La Corte ricorda che è violato il principio dell'inadeguatezza del consenso e, prima ancora, della informazione, qualora il consenso sia prestato apponendo la firma su un modulo prestampato e generico: in tema di attività medico-chirurgica, infatti, il consenso informato deve basarsi su informazioni dettagliate, idonee a fornire la piena conoscenza della natura, portata ed estensione dell'intervento medico-chirurgico, dei suoi rischi, dei risultati conseguibili e delle possibili conseguenze negative, non essendo all'uopo idonea la sottoscrizione, da parte del paziente, di un modulo del tutto generico, né rilevando, ai fini della completezza ed effettività del consenso, la qualità del paziente, che incide unicamente sulle modalità dell'informazione, da adattarsi al suo livello culturale mediante un linguaggio a lui comprensibile, secondo il suo stato soggettivo ed il grado delle conoscenze specifiche di cui dispone.
Con specifico riferimento al caso di specie, gli Ermellini specificano come, in considerazione del carattere riparatorio degli interventi chirurgici successivi al primo e che si inserivano nell'ambito di un pregiudizio già verificatosi, il profilo relativo alla preventiva informazione non poteva non assumere un carattere particolarmente pregnante, dovendosi tradurre in comunicazioni dettagliate e specifiche, al fine di consentire alla paziente di conoscere gli esatti termini della patologia determinata dai pregressi interventi e le concrete prospettive di superamento di quelle criticità.

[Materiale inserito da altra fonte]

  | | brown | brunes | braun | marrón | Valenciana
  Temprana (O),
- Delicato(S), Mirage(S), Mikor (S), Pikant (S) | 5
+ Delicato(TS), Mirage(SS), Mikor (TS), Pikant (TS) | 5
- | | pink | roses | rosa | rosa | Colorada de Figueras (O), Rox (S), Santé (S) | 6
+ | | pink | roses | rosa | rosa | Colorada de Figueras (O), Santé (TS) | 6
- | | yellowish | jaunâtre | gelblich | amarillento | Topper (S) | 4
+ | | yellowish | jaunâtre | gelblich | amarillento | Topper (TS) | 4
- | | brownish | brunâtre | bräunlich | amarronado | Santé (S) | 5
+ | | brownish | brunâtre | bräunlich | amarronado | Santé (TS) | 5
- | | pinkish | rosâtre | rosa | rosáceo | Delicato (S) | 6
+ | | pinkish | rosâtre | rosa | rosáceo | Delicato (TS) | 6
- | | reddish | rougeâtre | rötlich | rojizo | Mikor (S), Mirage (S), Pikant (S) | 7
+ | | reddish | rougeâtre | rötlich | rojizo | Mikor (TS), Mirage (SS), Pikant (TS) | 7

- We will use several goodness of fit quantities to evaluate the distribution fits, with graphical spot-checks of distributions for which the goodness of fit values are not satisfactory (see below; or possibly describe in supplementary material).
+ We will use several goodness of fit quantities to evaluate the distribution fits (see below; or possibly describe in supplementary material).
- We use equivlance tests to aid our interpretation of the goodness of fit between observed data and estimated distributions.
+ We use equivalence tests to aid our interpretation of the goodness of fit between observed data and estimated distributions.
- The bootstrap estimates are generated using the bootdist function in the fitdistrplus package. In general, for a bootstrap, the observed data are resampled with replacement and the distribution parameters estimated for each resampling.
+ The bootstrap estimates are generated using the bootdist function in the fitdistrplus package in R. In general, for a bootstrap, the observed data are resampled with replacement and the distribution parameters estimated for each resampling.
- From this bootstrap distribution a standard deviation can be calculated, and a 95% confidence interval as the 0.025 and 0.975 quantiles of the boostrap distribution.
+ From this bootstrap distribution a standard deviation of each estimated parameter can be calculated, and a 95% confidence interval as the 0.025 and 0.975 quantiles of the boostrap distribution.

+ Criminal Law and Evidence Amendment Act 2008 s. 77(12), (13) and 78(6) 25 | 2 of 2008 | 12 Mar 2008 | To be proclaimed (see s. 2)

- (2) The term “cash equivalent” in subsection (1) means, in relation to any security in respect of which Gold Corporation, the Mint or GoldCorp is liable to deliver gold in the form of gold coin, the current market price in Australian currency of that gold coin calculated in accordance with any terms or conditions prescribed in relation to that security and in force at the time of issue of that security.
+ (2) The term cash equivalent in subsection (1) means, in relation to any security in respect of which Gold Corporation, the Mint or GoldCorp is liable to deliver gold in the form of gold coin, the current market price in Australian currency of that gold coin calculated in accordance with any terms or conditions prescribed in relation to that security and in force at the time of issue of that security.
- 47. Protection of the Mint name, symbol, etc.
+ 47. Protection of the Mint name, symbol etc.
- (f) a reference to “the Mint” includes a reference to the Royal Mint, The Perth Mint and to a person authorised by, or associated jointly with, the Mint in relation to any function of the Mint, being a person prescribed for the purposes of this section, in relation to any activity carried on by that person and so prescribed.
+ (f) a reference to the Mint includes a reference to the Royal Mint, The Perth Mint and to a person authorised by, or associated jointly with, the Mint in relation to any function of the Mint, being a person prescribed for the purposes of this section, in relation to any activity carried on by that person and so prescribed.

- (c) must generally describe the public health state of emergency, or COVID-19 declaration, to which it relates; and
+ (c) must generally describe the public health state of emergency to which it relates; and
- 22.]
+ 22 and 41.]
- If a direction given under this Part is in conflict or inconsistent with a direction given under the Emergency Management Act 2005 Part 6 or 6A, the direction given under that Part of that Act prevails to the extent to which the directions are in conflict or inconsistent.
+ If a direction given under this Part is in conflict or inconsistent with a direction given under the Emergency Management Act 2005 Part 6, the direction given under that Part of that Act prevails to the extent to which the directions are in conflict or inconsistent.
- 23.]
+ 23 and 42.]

Alla luce di tanto, le generiche indicazioni fornite dai sanitari prima del primo intervento erano del tutto inidonee a informare compiutamente la paziente, con correlativa lesione del diritto all'autodeterminazione.
Da ultimo la Corte ricorda come, nel caso di specie, non incombesse sulla paziente danneggiata l'onere di dimostrare che, se adeguatamente informata, avrebbe verosimilmente rifiutato l'intervento: tale principio, infatti, opera nell'ipotesi di intervento correttamente eseguito e non anche nel caso di plurimi interventi riparatori successivi dal primo e dall'esito non risolutivo.
In conclusione, la Cassazione accoglie il ricorso.